Well I don't recall flashbacks of original traumas a lot. I spent 3 years in deep therapy processing nothing but memories. They don't have power over me today.

What does hold power over me is my dissociation. Now I just dissociate whenever life gets overwhelming. And I tend to re-traumatize myself over and over. The dissociation is like a knee jerk reaction. I live in my head and detach so I won't feel the pain. It's not on purpose. I really wish I could stop it.

But I am starting to notice when I do it. It doesn't make it any easier to break out of it though. Like last week I noticed when I "popped" out of something. Thats when the tears of my breakup and everything that happened a few months back started coming to the forefront. Before that, I was just getting "flashes" of painful memories at odd times.

Yeah, sneaking up on me is NOT a good idea.
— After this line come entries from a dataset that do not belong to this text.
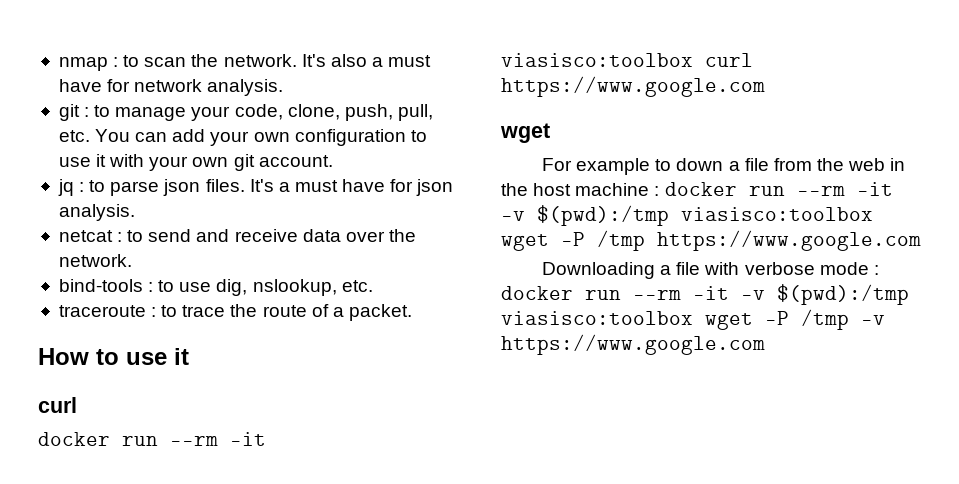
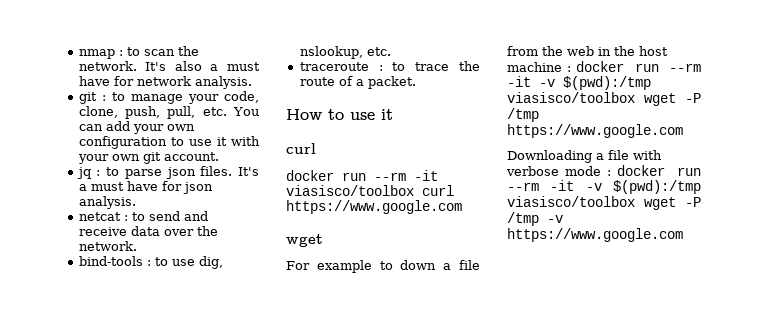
- docker run --rm -it viasisco:toolbox curl https://www.google.com
+ docker run --rm -it viasisco/toolbox curl https://www.google.com
- For example to down a file from the web in the host machine : docker run --rm -it -v $(pwd):/tmp viasisco:toolbox wget -P /tmp https://www.google.com
+ For example to down a file from the web in the host machine : docker run --rm -it -v $(pwd):/tmp viasisco/toolbox wget -P /tmp https://www.google.com
- Downloading a file with verbose mode : docker run --rm -it -v $(pwd):/tmp viasisco:toolbox wget -P /tmp -v https://www.google.com
+ Downloading a file with verbose mode : docker run --rm -it -v $(pwd):/tmp viasisco/toolbox wget -P /tmp -v https://www.google.com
However my ex thought it was funny because he liked to see me fly through the air.:angry:

I also get nightmares and cry in my sleep and it's on rare occasion I EVER feel safe. I am sure most people here have noticed I can't put myself to sleep at night. It's been like that most of my life.

But I don't think I walk around looking "scared". But I am hyper vigilant. For the most part I just look like I am happy and silly to outsiders. This is because I am avoiding my pain. Running and hot yoga is very good for me.


----------



## Danse Macabre (Oct 30, 2009)

pinkrasputin said:


> Yeah, sneaking up on me is NOT a good idea. However my ex thought it was funny because he liked to see me fly through the air.:angry:
> 
> I also get nightmares and cry in my sleep and it's on rare occasion I EVER feel safe. I am sure most people here have noticed I can't put myself to sleep at night. It's been like that most of my life.
> 
> But I don't think I walk around looking "scared". But I am hyper vigilant. For the most part I just look like I am happy and silly to outsiders. This is because I am avoiding my pain. Running and hot yoga is very good for me.


That sounds just like me, which makes sense because I have PTSD too.. I always jump out of my skin when the phone rings... well actually I get startled by most unexpected noises or appearances. I'm ok as long as I avoid thinking about what bothers me. I find that if I try to think about it, I just panic... so I avoid it and anything that reminds me of it. But lately I haven't been having many nightmares which has been _so_ nice ^_^


----------



## Aßbiscuits (Oct 8, 2009)

Having sensory issues is a bit like that then, like I jump all the time and feel al fluttered and when I was younger I used to grunt loudly when the phone rang suddenly. It really upset me! lol :crazy:

I have a poem about it what that feels like to me, I'm sure someone with add and maybe ptsd can relate to it to. 


*AS*
A bang on the door
Sounds like so much more
A crash on the ground
Makes a big booming sound
A ticking sounds like tocking
I think I hear geese flocking
The gust keeps tree against panes, knocking
The wind is now mocking
That the trees are now locking
Then whooshed apart, left rocking
And all the others hear; is the teacher talking​


----------



## TaylorS (Jan 24, 2010)

pinkrasputin said:


> Aw, thank you.
> 
> Well I don't recall flashbacks of original traumas a lot. I spent 3 years in deep therapy processing nothing but memories. They don't have power over me today.
> 
> ...


**Gives Pinkrasputin a hug**


----------



## pinkrasputin (Apr 13, 2009)

Wow. I am sorry Seraphiel, Dansemacabre, and TaylorS that you all experience PTSD and it's symptoms. But I can't tell you what it means to me to hear that others can relate this (tears of happiness). 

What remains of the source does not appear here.